» **Records shown**
* * *

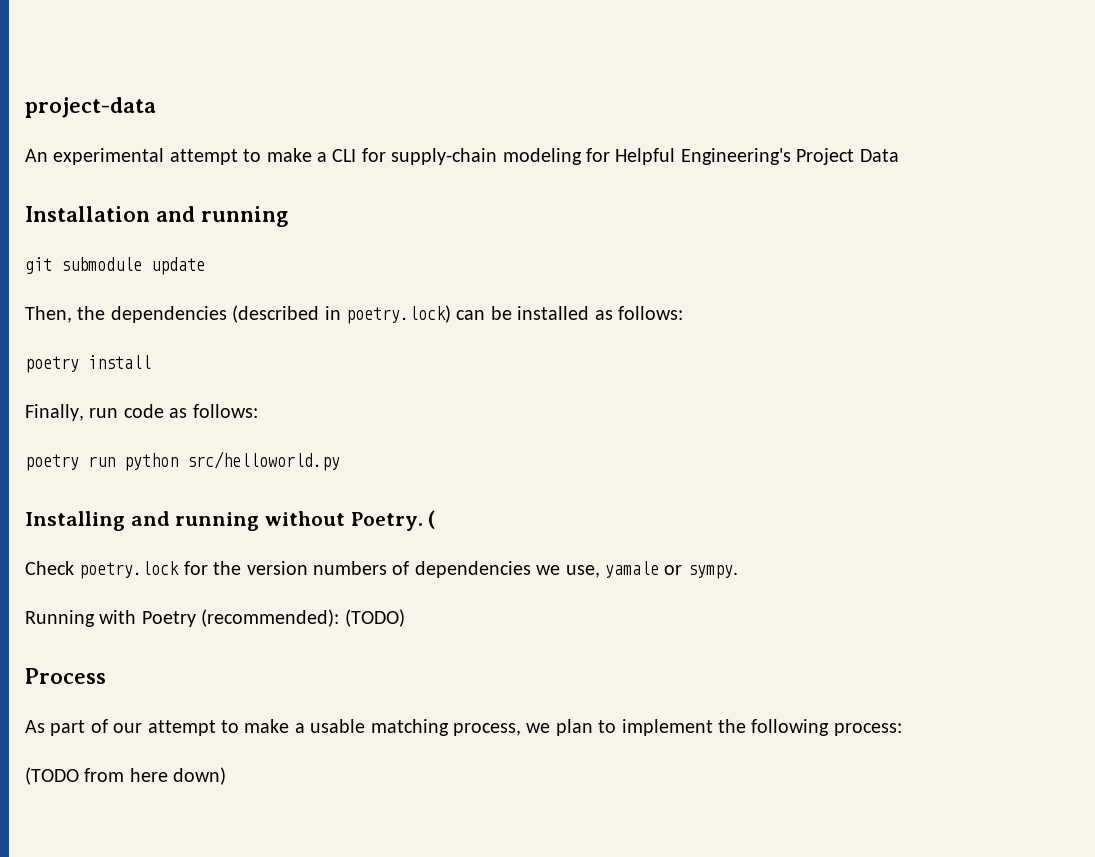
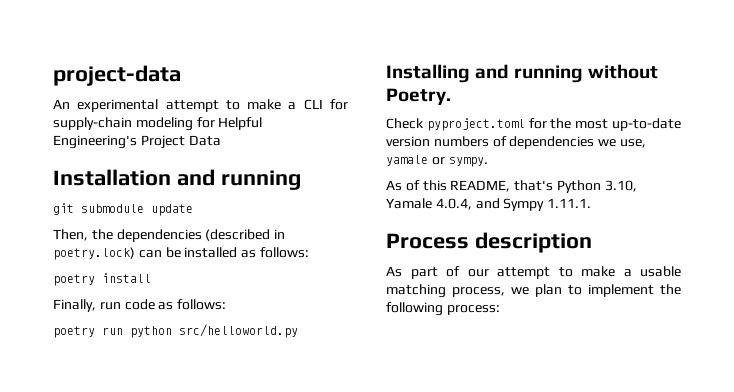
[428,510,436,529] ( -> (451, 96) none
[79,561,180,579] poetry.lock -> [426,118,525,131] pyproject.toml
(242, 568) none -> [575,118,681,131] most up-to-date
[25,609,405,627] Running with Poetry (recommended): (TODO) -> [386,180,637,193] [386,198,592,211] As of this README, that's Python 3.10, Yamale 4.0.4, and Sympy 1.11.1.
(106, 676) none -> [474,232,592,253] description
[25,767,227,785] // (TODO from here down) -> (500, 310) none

* * *

» **What you need to do**
Counting only lines that contain the word "TODO", give the number found in the data, and nothing else.

» **Your solution**
2